Warning: The following article contains spoilers for episode 9 of WandaVision. For a catch-up on all that’s happened previously, click here.
WandaVision comes to its conclusion with the 9th and final episode in a rather explosive matter. After several weeks of unraveling the mysteries of Wanda’s world and learning how it came to be, it all comes crashing down. The series finale of WandaVision doesn’t necessarily do a direct homage to sitcom television this week. However, the finality of this episode does resemble the series finales of great TV of the past. There are many different things that have to come together and reach their natural conclusion. Moreover, some questions left unanswered from last week too. So, while the final episode of WandaVision has a lot to balance, the show manages to do so to varying degrees of success.
With Agatha having been revealed to have exploited Wanda’s moment of immense grief to learn of her power, they finally face off. This final episode wastes no time in returning to the MCU formula we have grown accustomed to. Immediately, we get a face-off between Agatha and Wanda. At the same time, we also get to see Vision face off against his soulless real-world reflection. Overall, this opening to the episode makes for an exciting change of pace. The past 8 episodes of build-up, mystery, and tension building explode onto the screen.
The action is typical MCU fare, and we see for the first time Wanda up against someone with powers like herself.

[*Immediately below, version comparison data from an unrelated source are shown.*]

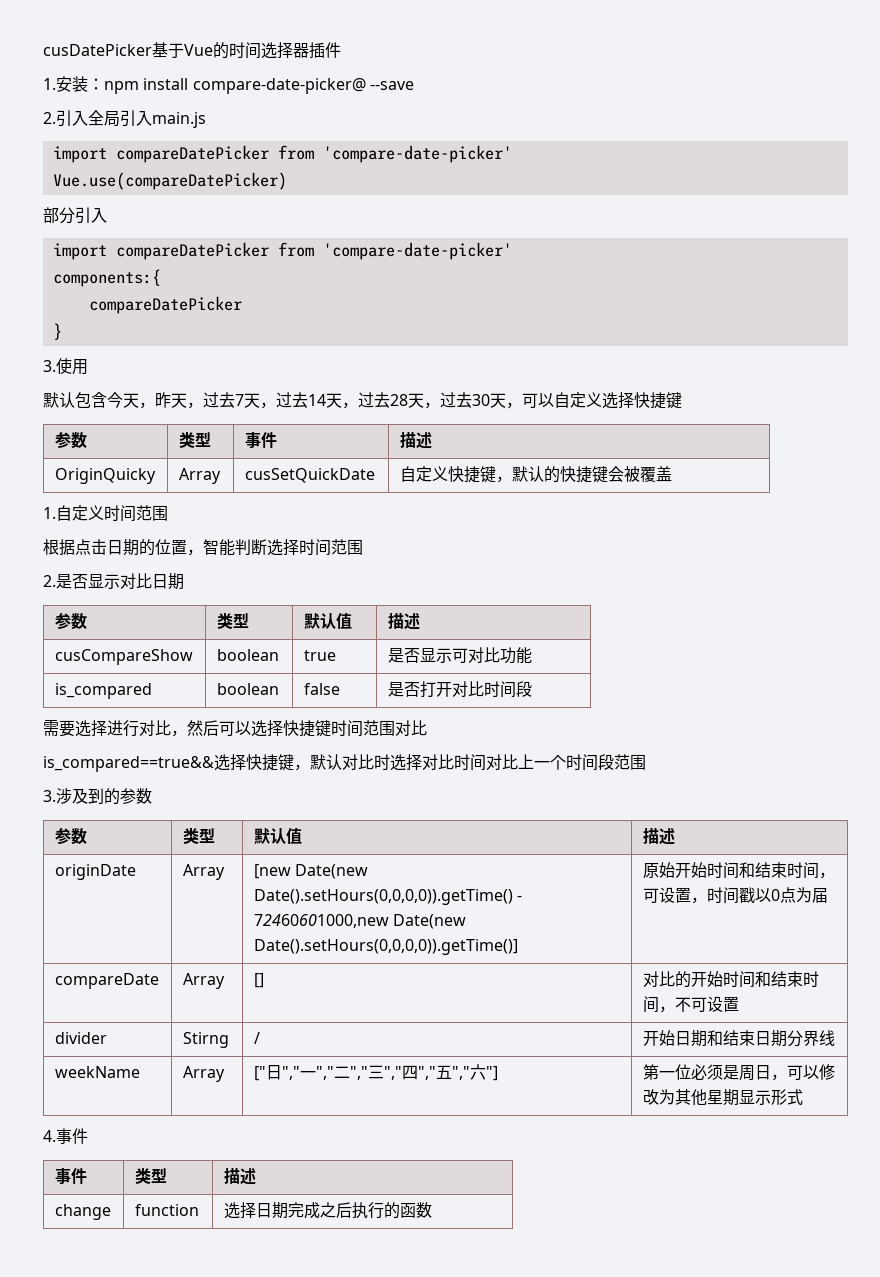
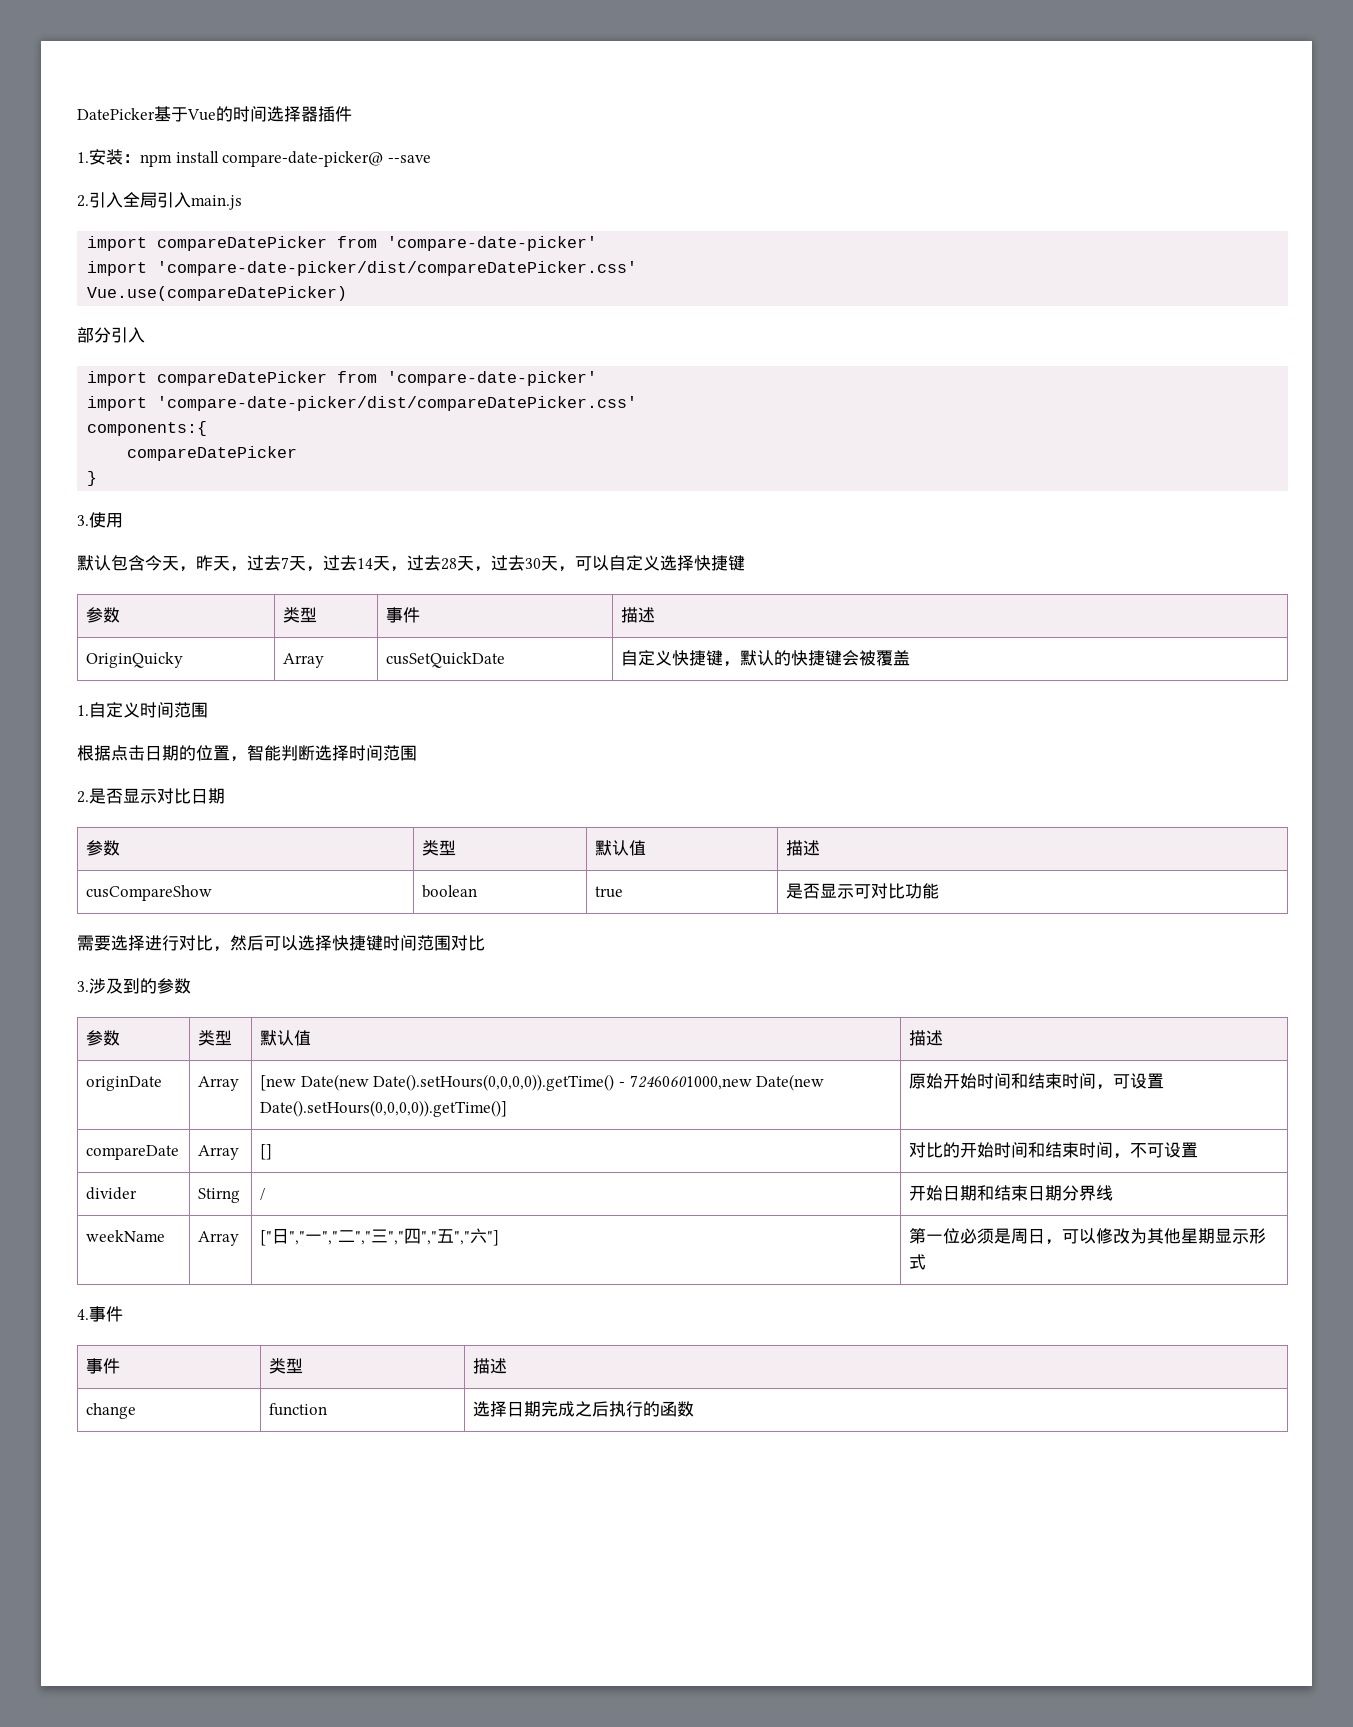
[43,44,152,56] cusDatePicker -> [77,108,155,120] DatePicker
(512, 154) none -> [87,261,638,276] // import 'compare-date-picker/dist/compareDatePicker.css'
(512, 251) none -> [87,396,638,411] // import 'compare-date-picker/dist/compareDatePicker.css'
[54,683,152,699] [216,683,279,695] [303,683,340,695] [387,681,532,698] // is_compared | boolean | false | 是否打开对比时间段 -> (940, 891) none
[43,754,646,772] // is_compared==true&&选择快捷键，默认对比时选择对比时间对比上一个时间段范围 -> (485, 943) none
[690,887,828,904] ，时间戳以0点为届 -> (1165, 1081) none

Albeit, more experienced with them than she is. Director Matt Shakman takes the opportunity to add emotion (and exposition) to the action. The scenes with Agatha and Wanda, unfortunately, suffer from some exposition that takes away from the tension. However, it’s the interaction between the two Visions where the episode shines.

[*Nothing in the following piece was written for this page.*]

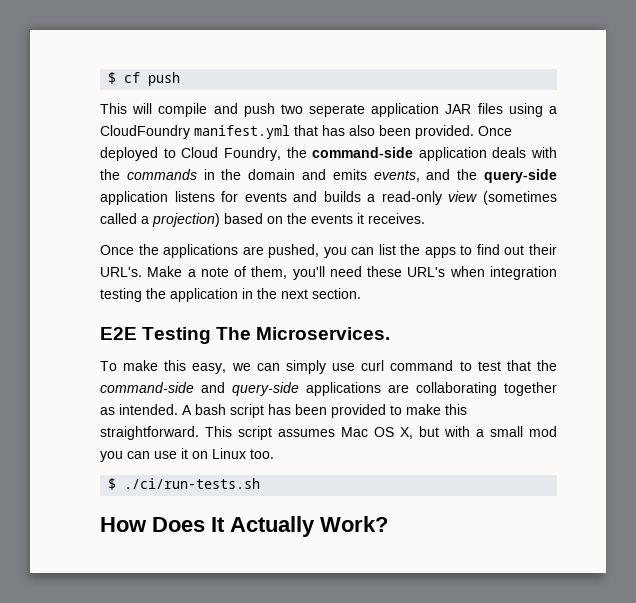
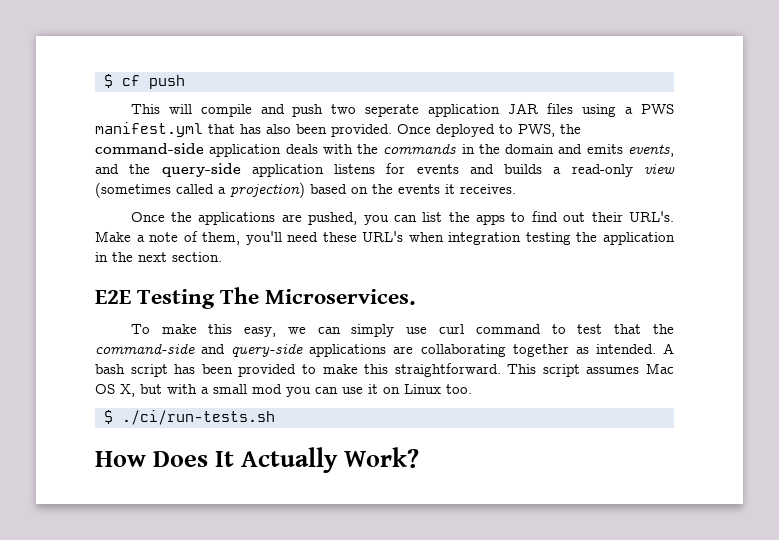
[100,125,190,139] CloudFoundry -> [640,104,674,114] PWS
[181,147,281,161] Cloud Foundry, -> [518,124,555,137] PWS,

Seeing the two Visions face off against each other was the highlight of the episode. Vision putting his full powers on display against himself to a near stalemate was incredible. There is some great choreography and very clever maneuvering between the two. Almost like a dance, the androids go from a battle with each other to a deep examination of what they are. Akin to Ultron and Vision’s final conversation in Age of Ultron, they examine each other/themselves to try and come to a conclusion in regards to who the real “Vision” is. It’s a clever narrative point in the episode that is extremely engaging. The two wax philosophical before the original Vision’s memories are restored. This pretty much resolves Vision’s arc in the show, ending in an efficient, clever, and exciting manner.

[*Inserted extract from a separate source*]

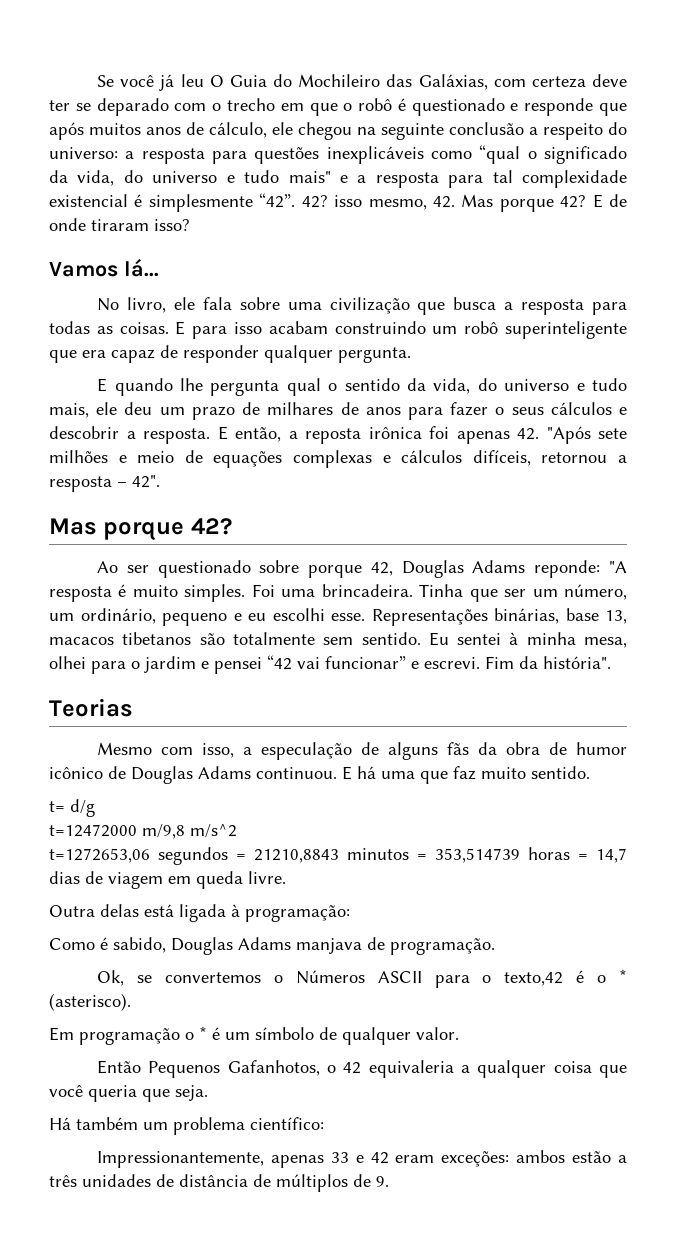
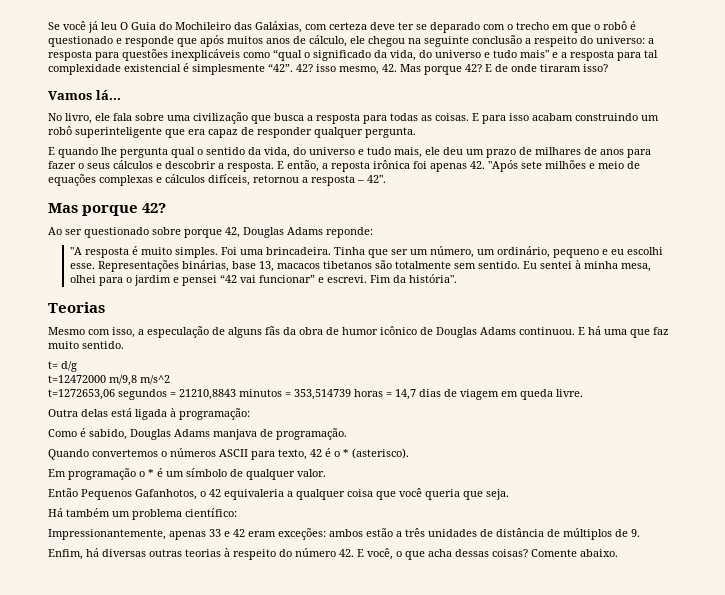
(601, 569) none -> (373, 232) //
[97,970,152,986] Ok, se -> [48,449,89,460] Quando
[295,970,365,984] Números -> [170,448,216,457] números
[482,972,564,986] o texto,42 -> [278,449,322,460] texto, 42
(389, 1181) none -> [48,548,618,560] // Enfim, há diversas outras teorias à respeito do número 42. E você, o que acha dessas coisas? Comente abaixo.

In regards to Tommy and Billy, their development falls to the wayside more than expected. The first half of the episode, focused on action, has one scene dedicated to the twins. The sequence in question makes for a fun display of the twins’ power but overall feels forced and awkward. Especially when the morally ambiguous and authoritarian Director Hayward goes full government villain in the cheesiest way possible. His attempt to shoot the twins is thwarted by Monica using her powers. The moment is forced and probably the worst part of the episode. From that point on, with Vision and Monica’s arcs wrapped, they spend most of the episode watching Wanda fight Agatha in the sky. The fight between Wanda and Agatha is compelling enough, however, the random interjection of shots of Vision, the twins, and Monica just staring up at the battle makes for weird placement.
Wanda’s fight with Agatha concludes in satisfying fashion when Wanda uses the witch’s own tricks against her. Forming giant runes in her own hex, Wanda embraces what Agatha had been yelling at her for most of the episode; she is the Scarlet Witch. The moment is a major payoff for the past couple of episodes. Stricken with grief and tragedy, Wanda has struggled in most of her MCU films with finding out who she is. Embracing her identity as the Scarlet Witch makes for a turning point for her character.
Going full-comic-book-persona, Wanda defeats Agatha. At this point, WandaVision takes a turn from typical MCU fare for a more emotional and intimate moment. With half of the episode serving the action that resolves the problem at hand, the aftermath serves for more personal problems to be addressed besides the big bad. That being, the fact that Wanda’s family is a fabrication of her reality has to be undone.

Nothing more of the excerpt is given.